Suddenly, involuntarily, I did what nature didn’t recommend. I closed my eyes. This seemed calming. Convincing. Reassuring. Now what I saw was a blackness I expected. Dark that shouldn’t be penetrated. My eyes were satisfied to be incompetent. And, gingerly at first, and then with confidence, my fingers traced the familiar wall. The outline of the mirror a guiding presence. There it was. My search was rewarded by the raised switch. Comfortably, almost reluctantly, I pushed it upward.
Light flooded the room. I squeezed my eyes shut against the insult. Pain turned my head away from the intruder.
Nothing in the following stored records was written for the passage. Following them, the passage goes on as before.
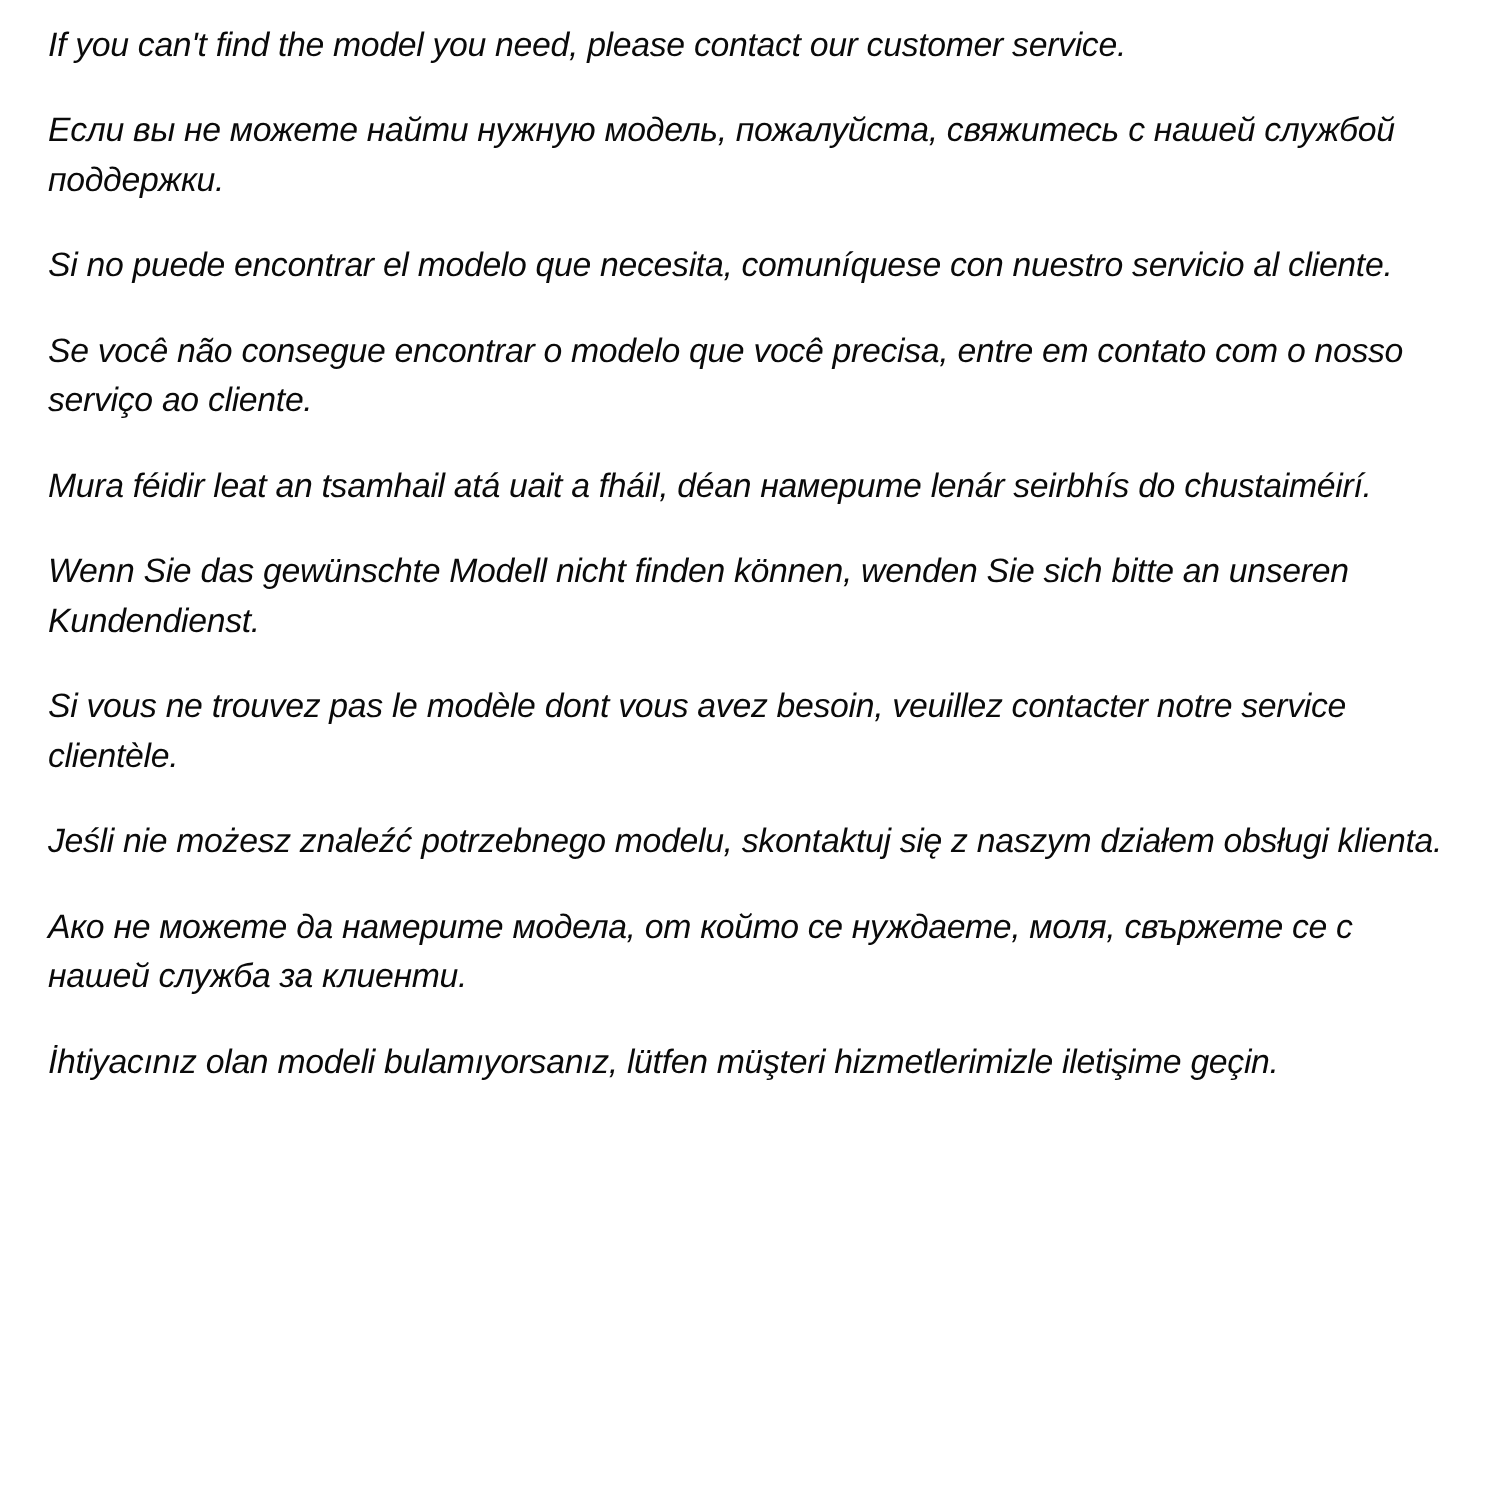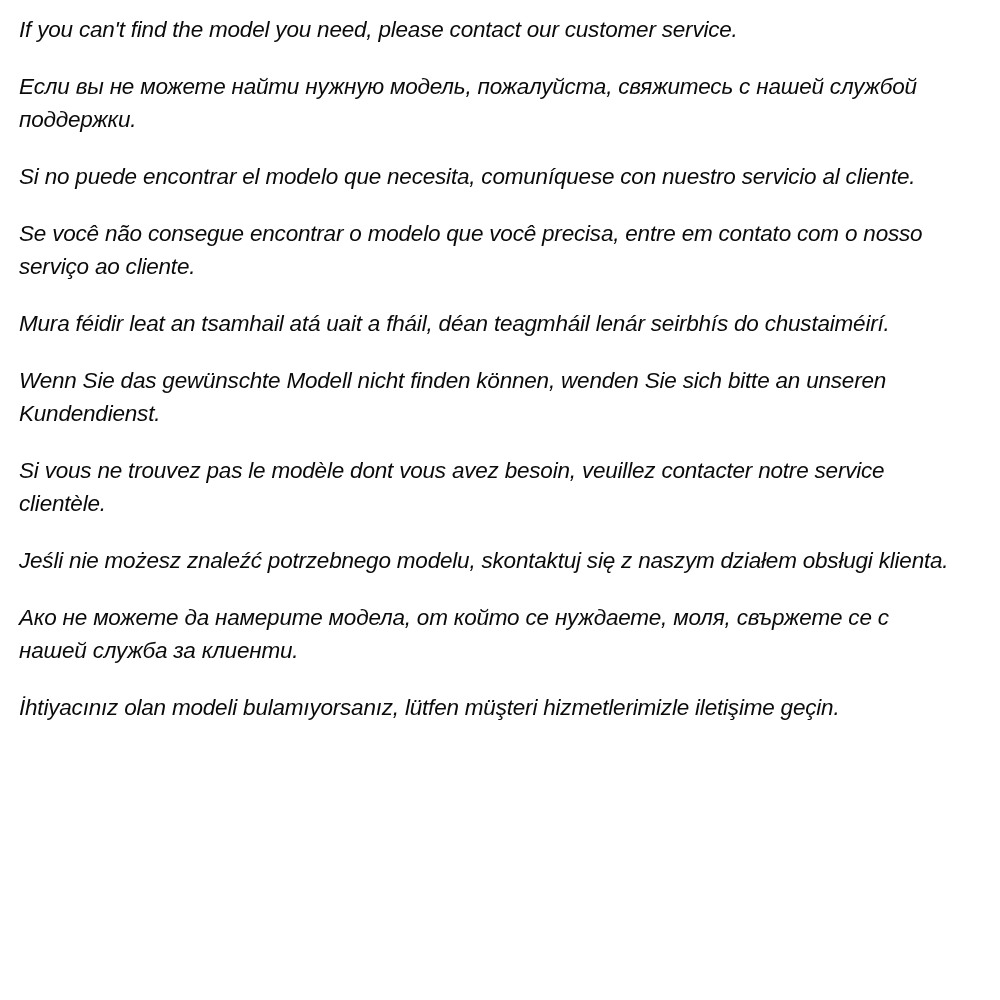--- a/index.html
+++ b/index.html
@@ -18,7 +18,7 @@
     box-sizing: border-box;
     width: 1000px;
     height: 1000px;
-    padding: 13px 30px 0 19px;
+    padding: 13px 30px 0 32px;
   }
   .notice p {
     margin: 0 0 24px 0;

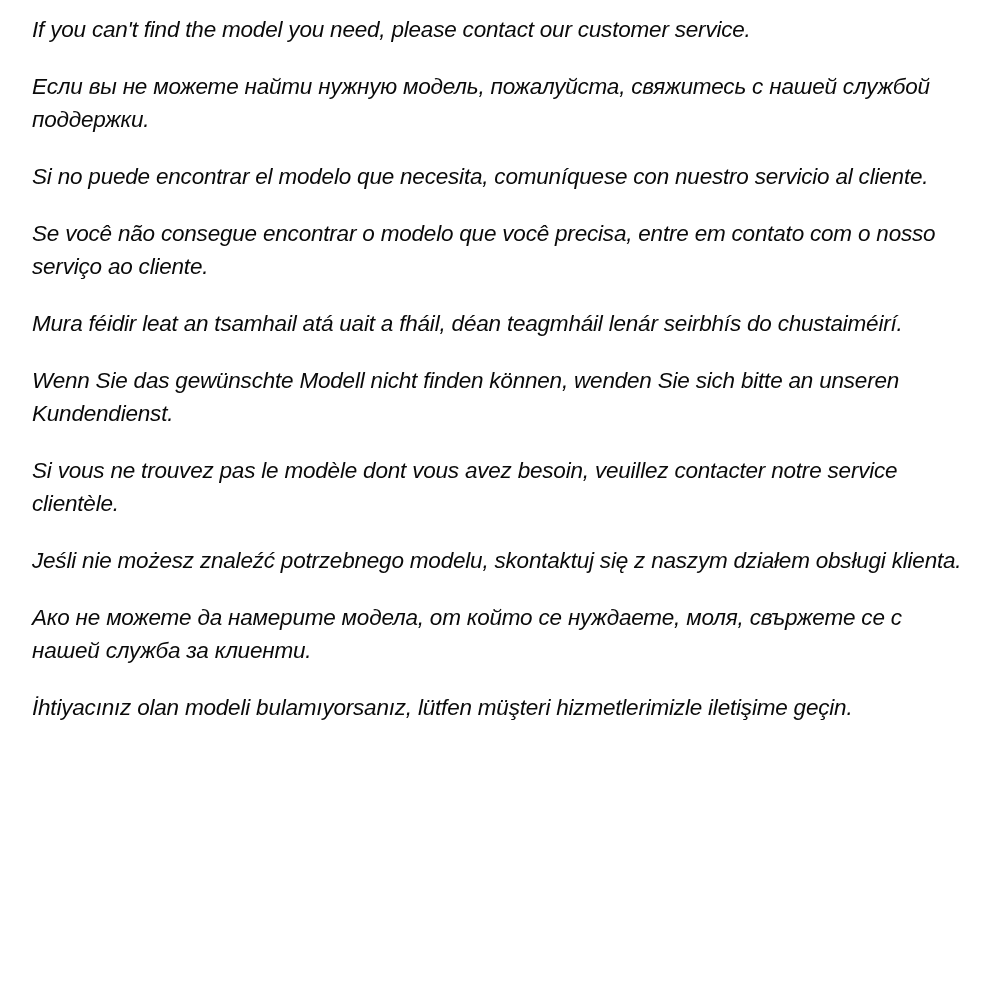--- a/index.html
+++ b/index.html
@@ -38,7 +38,7 @@
   <p lang="ru">Если вы не можете найти нужную модель, пожалуйста, свяжитесь с нашей службой поддержки.</p>
   <p lang="es">Si no puede encontrar el modelo que necesita, comuníquese con nuestro servicio al cliente.</p>
   <p lang="pt">Se você não consegue encontrar o modelo que você precisa, entre em contato com o nosso serviço ao cliente.</p>
-  <p lang="ga">Mura féidir leat an tsamhail atá uait a fháil, déan teagmháil lenár seirbhís do chustaiméirí.</p>
+  <p lang="ga">Mura féidir leat an tsamhail atá uait a fháil, déan намерите lenár seirbhís do chustaiméirí.</p>
   <p lang="de">Wenn Sie das gewünschte Modell nicht finden können, wenden Sie sich bitte an unseren Kundendienst.</p>
   <p lang="fr">Si vous ne trouvez pas le modèle dont vous avez besoin, veuillez contacter notre service clientèle.</p>
   <p lang="pl">Jeśli nie możesz znaleźć potrzebnego modelu, skontaktuj się z naszym działem obsługi klienta.</p>

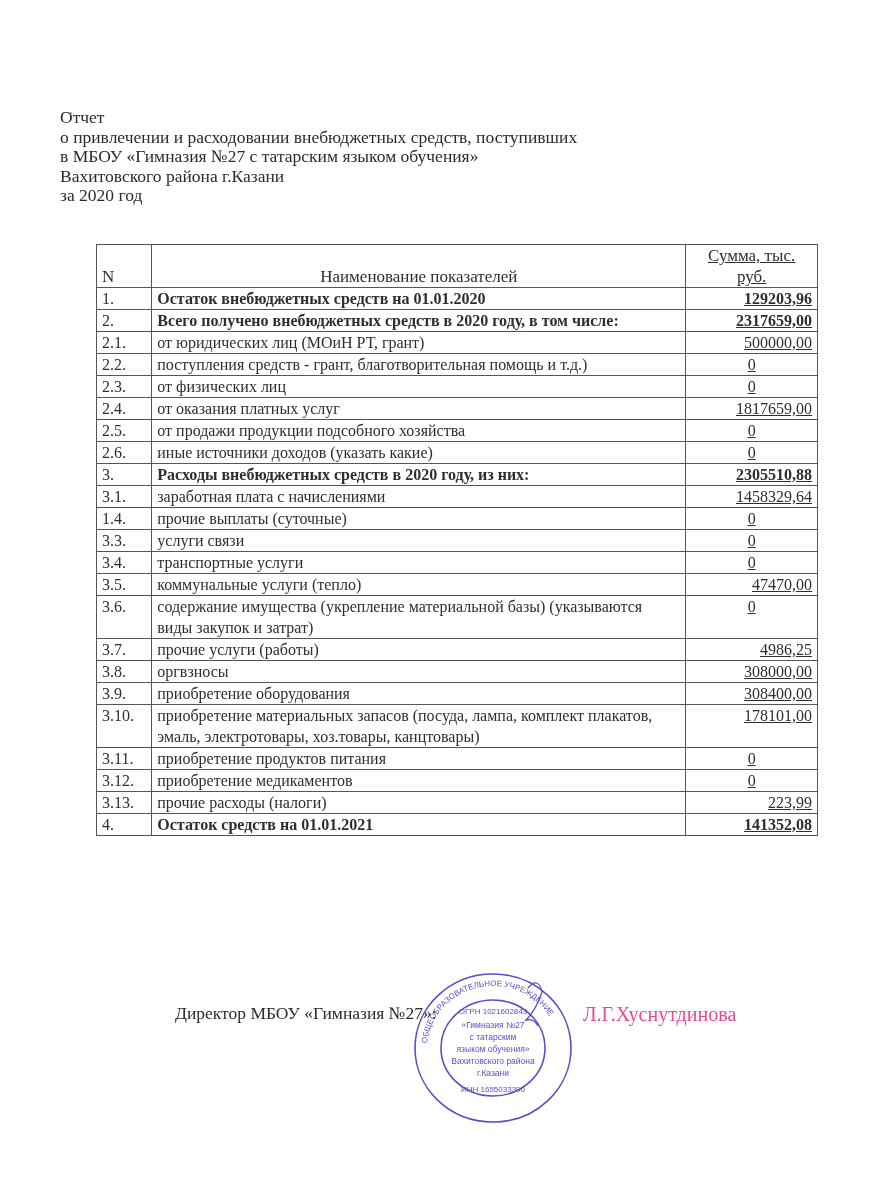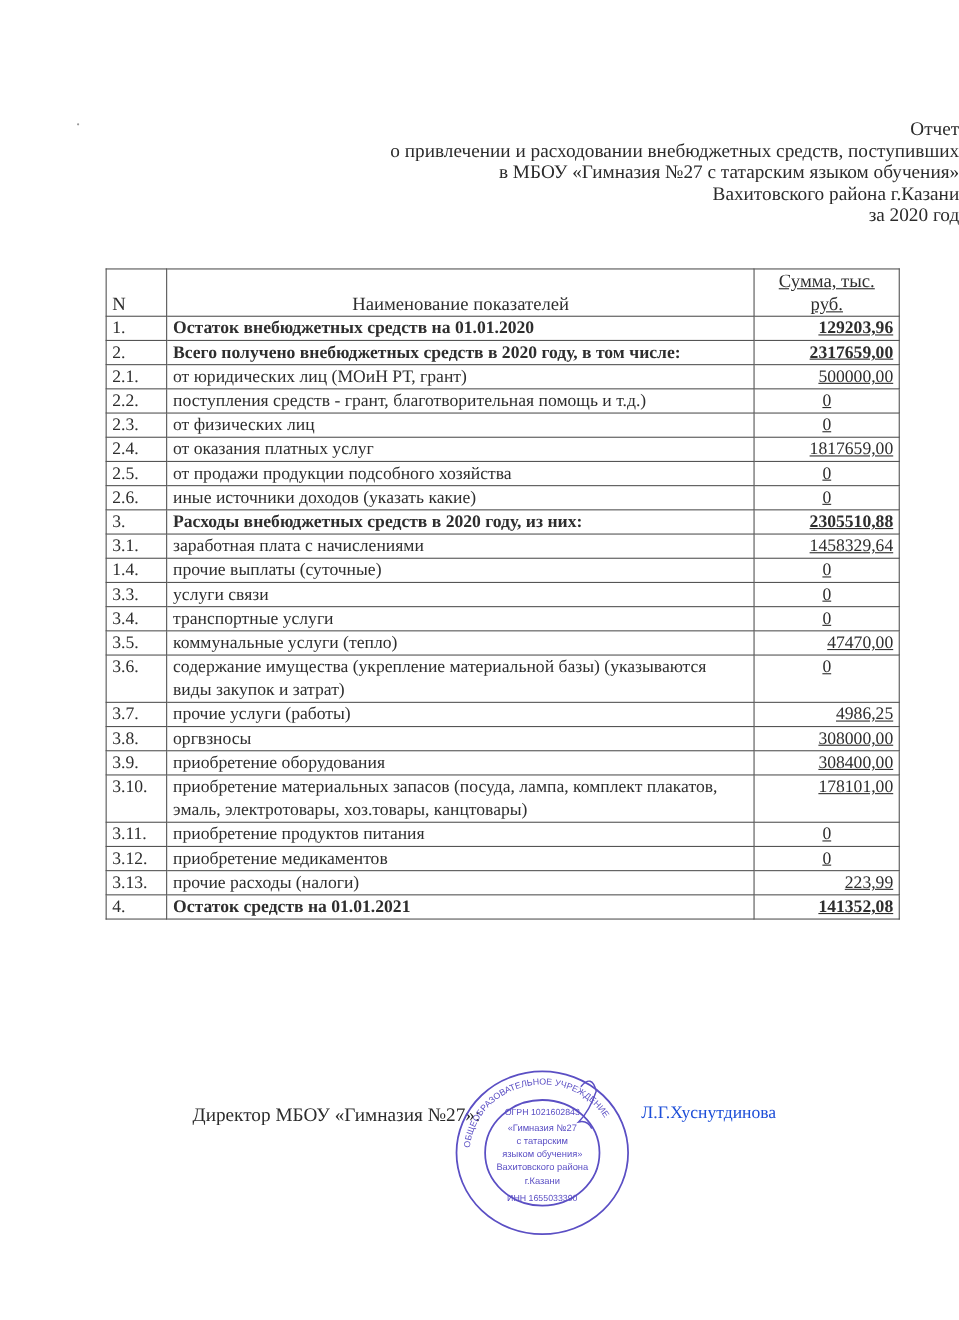--- a/index.html
+++ b/index.html
@@ -11,7 +11,7 @@
   .speck { position: absolute; left: 70px; top: 112px; width: 2px; height: 2px; background: #999; border-radius: 50%; }
   .header {
     position: absolute; top: 108px; left: 0; width: 872px;
-    text-align: right; font-size: 17.5px; line-height: 19.5px; color: #2b2b2b;
+    text-align: left; font-size: 17.5px; line-height: 19.5px; color: #2b2b2b;
   }
   .header div { margin-left: 60px; }
   table.report {

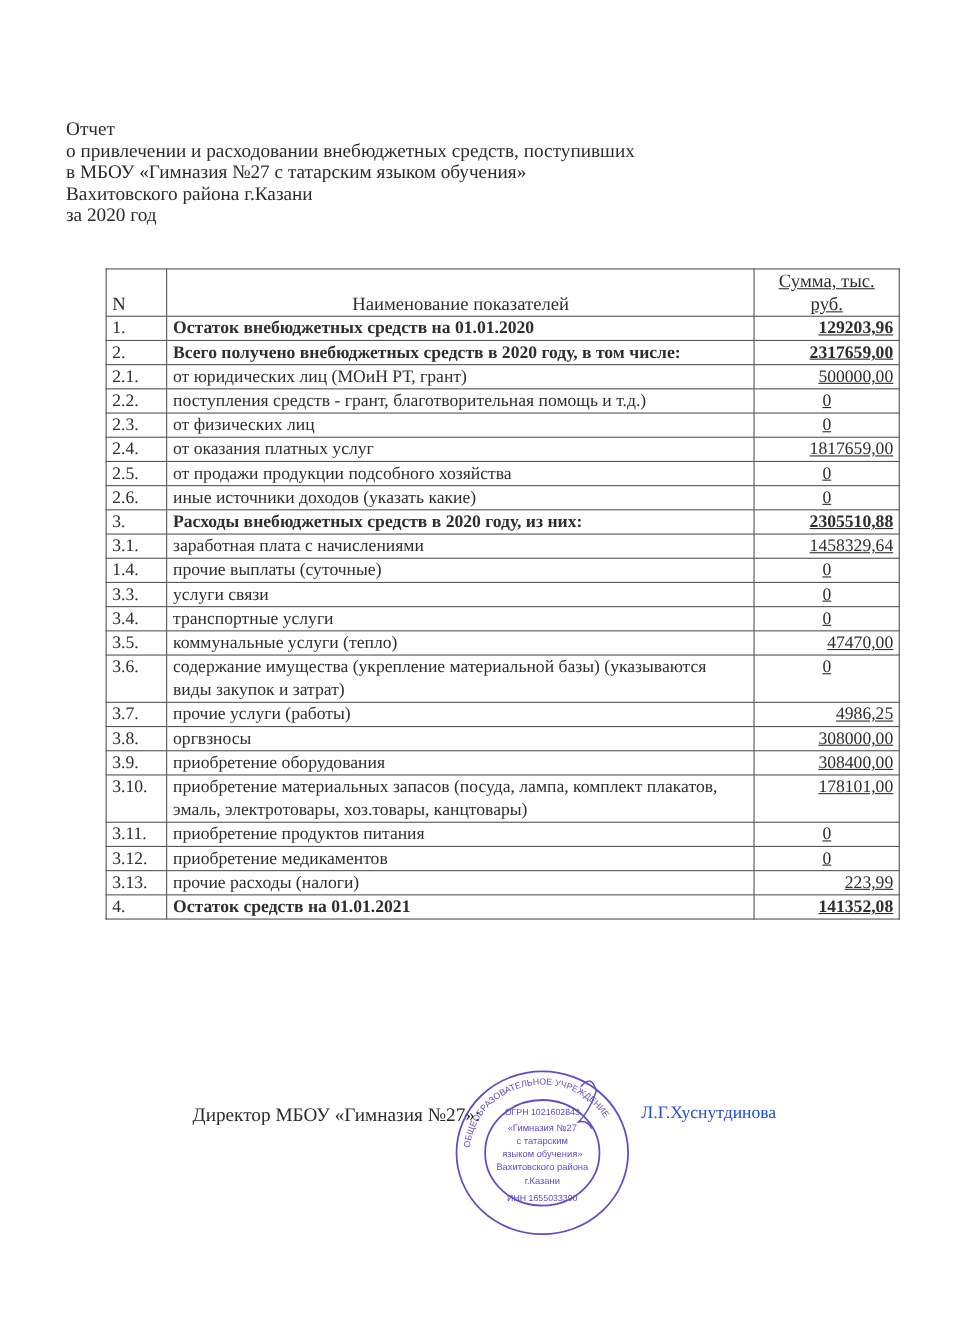--- a/index.html
+++ b/index.html
@@ -32,7 +32,7 @@
   .sign {
     position: absolute; top: 1003px; left: 175px; font-size: 17.5px; color: #2b2b2b;
   }
-  .director-name { position: absolute; top: 1003px; left: 583px; font-size: 16px; color: #1d4ed8; }
+  .director-name { position: absolute; top: 1003px; left: 583px; font-size: 20px; color: #ec4899; }
   .stamp { position: absolute; left: 408px; top: 968px; width: 170px; height: 160px; }
 </style>
 </head>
Covering my eyes with my hand to soften the rays, I cautiously tested them. Slowly, those amazing pupils constricted to allow light to enter and make its way. I could see. I could brush my teeth.
But I wondered, as I brushed, about the moment of darkness. How odd, when our eyes fail, that we should choose to shut down our visual sense and instead rely on inner sight. It seemed almost that the darkness was blinding. It was confusing, disorienting. As long as I counted on my own eyes, the eyes of sensation, I remained blind. But, closing them, I automatically trusted an inner sense. This one, honed over time, was not confused in the dark. It was peaceful, capable, sure. Almost as if it was waiting for me to call on it.